---------- SOURCE MATERIAL ----------
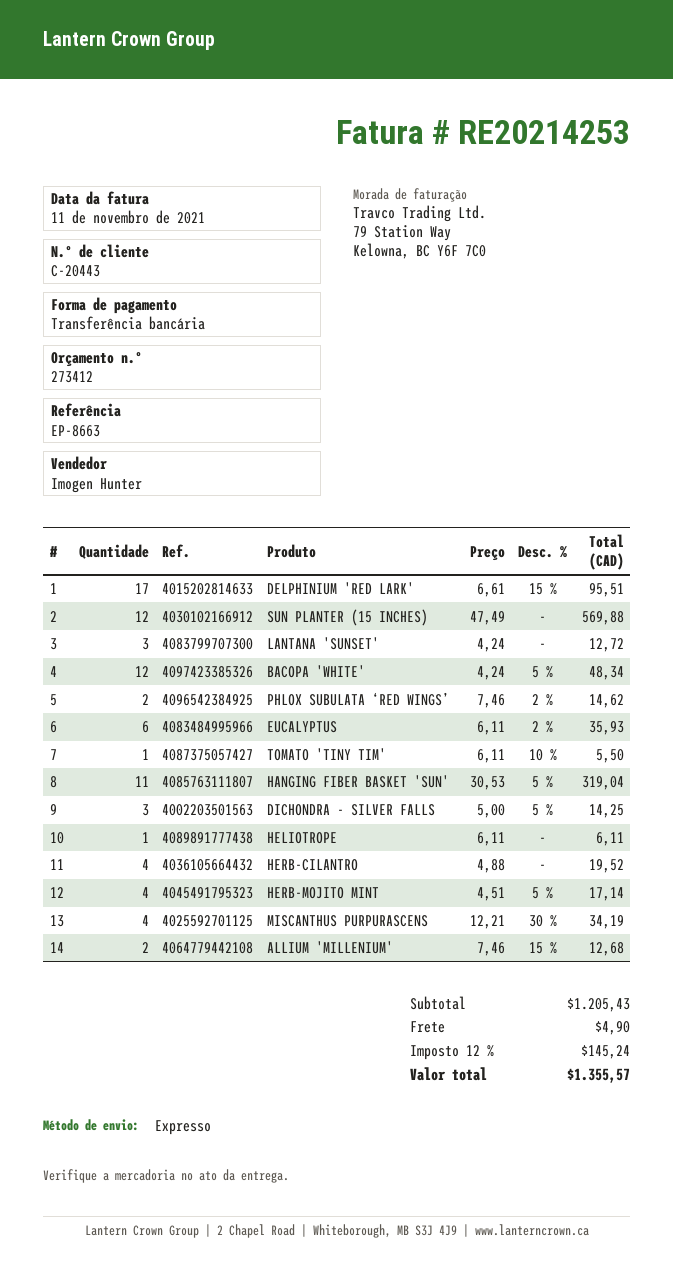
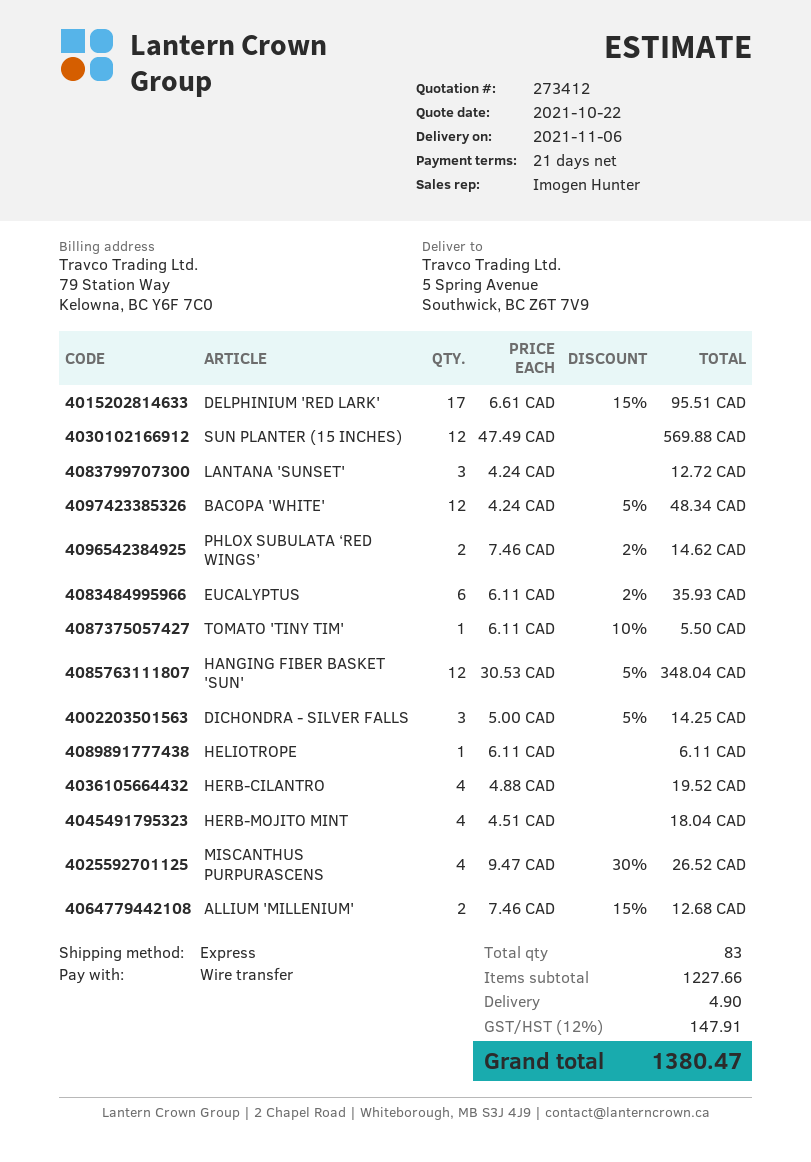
HANGING FIBER BASKET 'SUN': 11 x 30.53 - 5% = 319.04 -> 12 x 30.53 - 5% = 348.04
HERB-MOJITO MINT: 4 x 4.51 - 5% = 17.14 -> 4 x 4.51 = 18.04
MISCANTHUS PURPURASCENS: 4 x 12.21 - 30% = 34.19 -> 4 x 9.47 - 30% = 26.52
subtotal: 1205.43 -> 1227.66
tax: 12% = 145.24 -> 12% = 147.91
total: 1355.57 -> 1380.47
----------
• WORK TO COMPLETE: Generate a word-for-word copy of the preceding records, excluding all pictures.

• COMPLETED EXERCISE:
HANGING FIBER BASKET 'SUN': 11 x 30.53 - 5% = 319.04 -> 12 x 30.53 - 5% = 348.04
HERB-MOJITO MINT: 4 x 4.51 - 5% = 17.14 -> 4 x 4.51 = 18.04
MISCANTHUS PURPURASCENS: 4 x 12.21 - 30% = 34.19 -> 4 x 9.47 - 30% = 26.52
subtotal: 1205.43 -> 1227.66
tax: 12% = 145.24 -> 12% = 147.91
total: 1355.57 -> 1380.47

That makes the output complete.